Lazarus PipelineV2 Migration Plan¶
Overview¶
Migrate the cbintel lazarus worker from the slow Python cdx_toolkit implementation to the faster PipelineV2 (bash/C) pipeline.
Problem Statement¶
Current lazarus jobs timeout because: 1. gau (URL discovery) - queries Wayback Machine API, takes 60-300s 2. cdx_toolkit queries - per-URL queries to archive APIs, 30-60s each 3. Sequential processing - no parallelization
Result: 0% success rate in stress tests (all jobs timeout at 60s)
Solution: PipelineV2¶
Located at: extern/lazarus/pipeline-v2/
Components¶
pipeline-v2/
├── process.sh # Main orchestrator (bash)
├── retriever.py # Bulk CDX/WARC fetcher
├── warc_parser # C binary - fast WARC extraction
├── soup.py # HTML to markdown converter
├── linkclean.sh # Link extraction
└── data/ # Output sessions
Adapter Already Exists¶
# extern/lazarus/src/lazarus/pipeline_v2_adapter.py
class PipelineV2Adapter:
def run_pipeline(url_query, max_urls, timeout) -> Path
def iter_records(session_dir) -> Iterator[PipelineV2Record]
def retrieve_and_process(url_query, max_urls, timeout) -> Iterator[PipelineV2Record]
Output Format (PipelineV2Record)¶
@dataclass
class PipelineV2Record:
record_id: str
url: str
timestamp: str
markdown_content: str # Extracted text as markdown
links: List[str] # Outbound links
headers: Dict # WARC headers
raw_file: Path # Original content
content_file: Path # Processed content
Implementation Plan¶
Phase 1: Copy Adapter to cbintel¶
# Copy the adapter
cp extern/lazarus/src/lazarus/pipeline_v2_adapter.py \
src/cbintel/lazarus/pipeline_v2.py
Update imports and paths for cbintel structure.

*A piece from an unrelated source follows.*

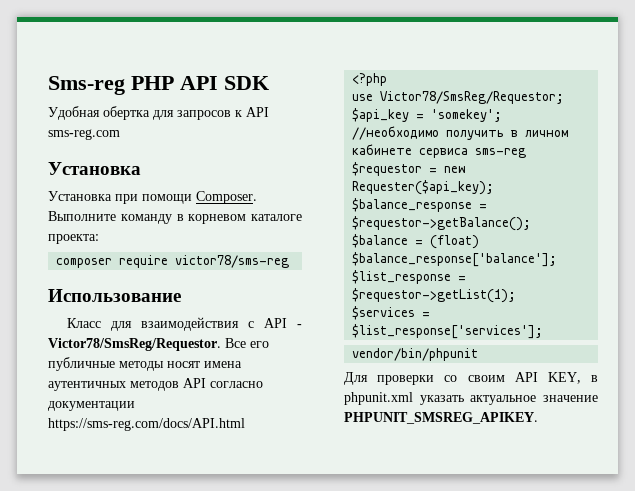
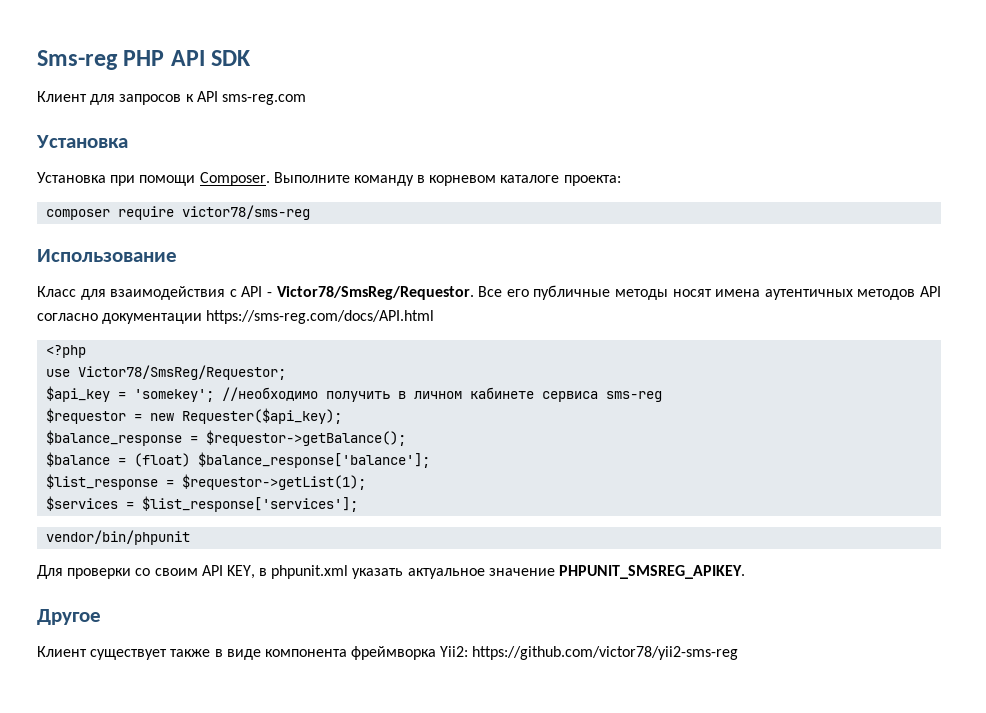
[48,106,150,120] Удобная обертка -> [37,91,87,102] Клиент
(538, 418) none -> [37,609,101,625] [37,646,739,660] // Другое // Клиент существует также в виде компонента фреймворка Yii2: https://github.com/victor78/yii2-sms-reg

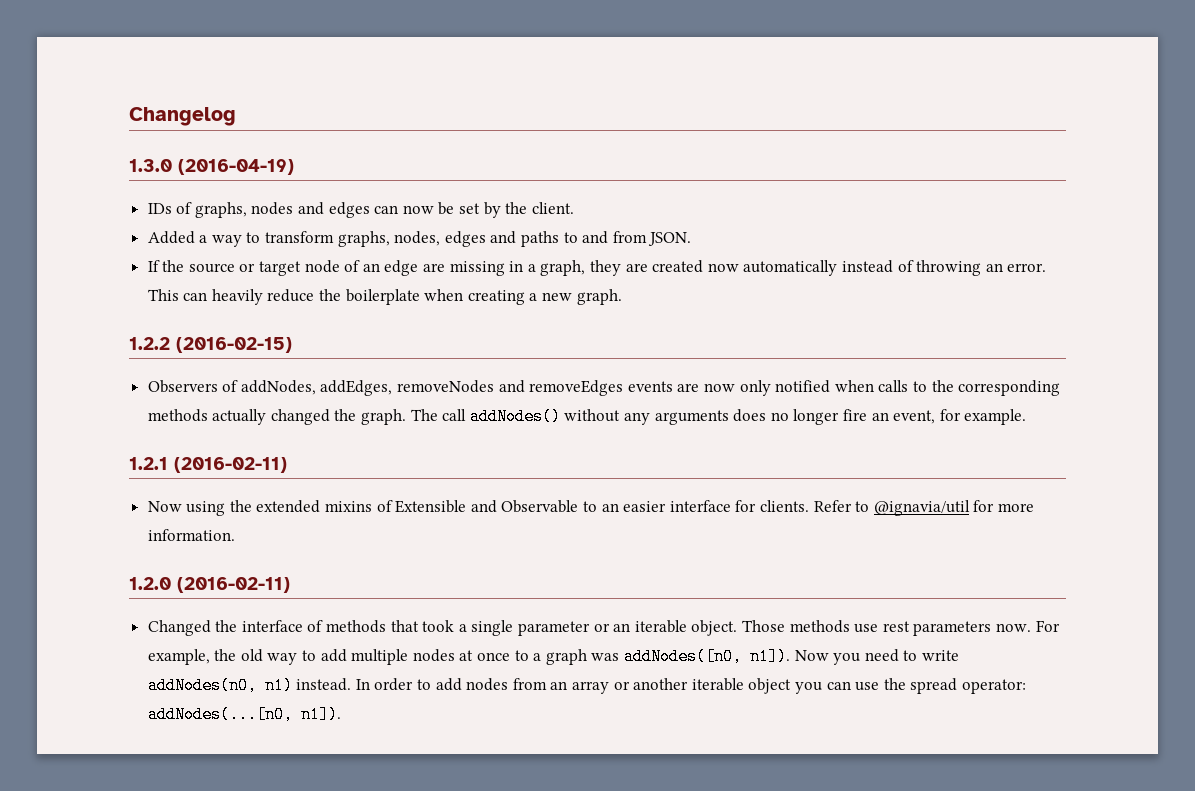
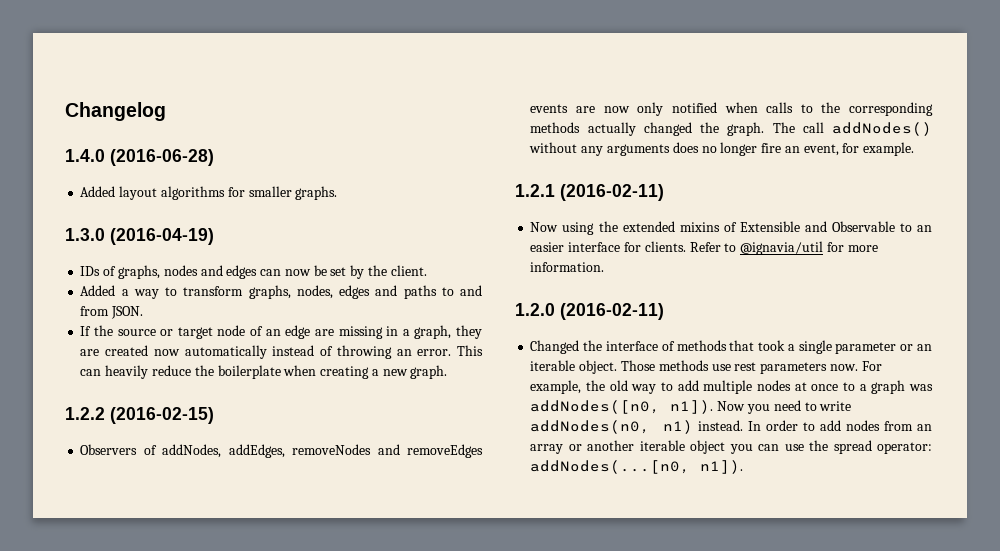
(236, 116) none -> [65,149,214,166] [80,186,338,200] // 1.4.0 (2016-06-28) // Added layout algorithms for smaller graphs.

Phase 2: Update LazarusWorker¶
File: src/cbintel/jobs/workers/lazarus.py
# Add import
from cbintel.lazarus.pipeline_v2 import PipelineV2Adapter, PipelineV2Record
class LazarusWorker(BaseWorker):
async def process(self, job_data, progress) -> JobResult:
request = job_data["request"]
use_v2 = request.get("use_pipeline_v2", True) # Default to V2
if use_v2:
return await self._process_v2(job_data, progress)
else:
return await self._process_legacy(job_data, progress)
async def _process_v2(self, job_data, progress) -> JobResult:
"""Fast pipeline using PipelineV2"""
domain = job_data["request"]["domain"]
max_urls = job_data["request"].get("sample_size", 100)
timeout = job_data["request"].get("timeout", 300)
# Initialize adapter
pipeline_dir = Path(__file__).parent.parent.parent.parent.parent / "extern/lazarus/pipeline-v2"
adapter = PipelineV2Adapter(str(pipeline_dir))
await progress.update("retrieving", message=f"Running PipelineV2 for {domain}...")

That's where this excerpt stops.